Brief
Each line of the material should be retyped without alteration.

Working data
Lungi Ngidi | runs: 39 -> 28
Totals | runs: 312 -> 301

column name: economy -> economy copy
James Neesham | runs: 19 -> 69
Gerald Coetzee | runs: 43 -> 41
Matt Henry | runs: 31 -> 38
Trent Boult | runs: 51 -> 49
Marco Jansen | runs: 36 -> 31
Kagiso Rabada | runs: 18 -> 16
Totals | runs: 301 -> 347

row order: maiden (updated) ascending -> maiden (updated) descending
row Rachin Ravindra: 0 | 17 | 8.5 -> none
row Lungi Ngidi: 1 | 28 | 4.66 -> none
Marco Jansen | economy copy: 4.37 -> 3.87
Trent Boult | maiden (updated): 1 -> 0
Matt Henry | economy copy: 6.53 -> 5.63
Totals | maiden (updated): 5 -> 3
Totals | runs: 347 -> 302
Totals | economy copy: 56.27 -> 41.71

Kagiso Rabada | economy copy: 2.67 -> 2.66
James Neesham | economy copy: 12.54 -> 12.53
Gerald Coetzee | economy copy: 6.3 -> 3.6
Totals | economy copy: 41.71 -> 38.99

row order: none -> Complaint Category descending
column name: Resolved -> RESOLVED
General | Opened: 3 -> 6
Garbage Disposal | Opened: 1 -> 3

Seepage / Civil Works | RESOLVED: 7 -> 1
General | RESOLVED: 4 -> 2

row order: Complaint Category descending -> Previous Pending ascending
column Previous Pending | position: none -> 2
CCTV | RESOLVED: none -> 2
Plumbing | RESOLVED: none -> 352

Reply
Lungi Ngidi | runs: 39 -> 28
Totals | runs: 312 -> 301

column name: economy -> economy copy
James Neesham | runs: 19 -> 69
Gerald Coetzee | runs: 43 -> 41
Matt Henry | runs: 31 -> 38
Trent Boult | runs: 51 -> 49
Marco Jansen | runs: 36 -> 31
Kagiso Rabada | runs: 18 -> 16
Totals | runs: 301 -> 347

row order: maiden (updated) ascending -> maiden (updated) descending
row Rachin Ravindra: 0 | 17 | 8.5 -> none
row Lungi Ngidi: 1 | 28 | 4.66 -> none
Marco Jansen | economy copy: 4.37 -> 3.87
Trent Boult | maiden (updated): 1 -> 0
Matt Henry | economy copy: 6.53 -> 5.63
Totals | maiden (updated): 5 -> 3
Totals | runs: 347 -> 302
Totals | economy copy: 56.27 -> 41.71

Kagiso Rabada | economy copy: 2.67 -> 2.66
James Neesham | economy copy: 12.54 -> 12.53
Gerald Coetzee | economy copy: 6.3 -> 3.6
Totals | economy copy: 41.71 -> 38.99

row order: none -> Complaint Category descending
column name: Resolved -> RESOLVED
General | Opened: 3 -> 6
Garbage Disposal | Opened: 1 -> 3

Seepage / Civil Works | RESOLVED: 7 -> 1
General | RESOLVED: 4 -> 2

row order: Complaint Category descending -> Previous Pending ascending
column Previous Pending | position: none -> 2
CCTV | RESOLVED: none -> 2
Plumbing | RESOLVED: none -> 352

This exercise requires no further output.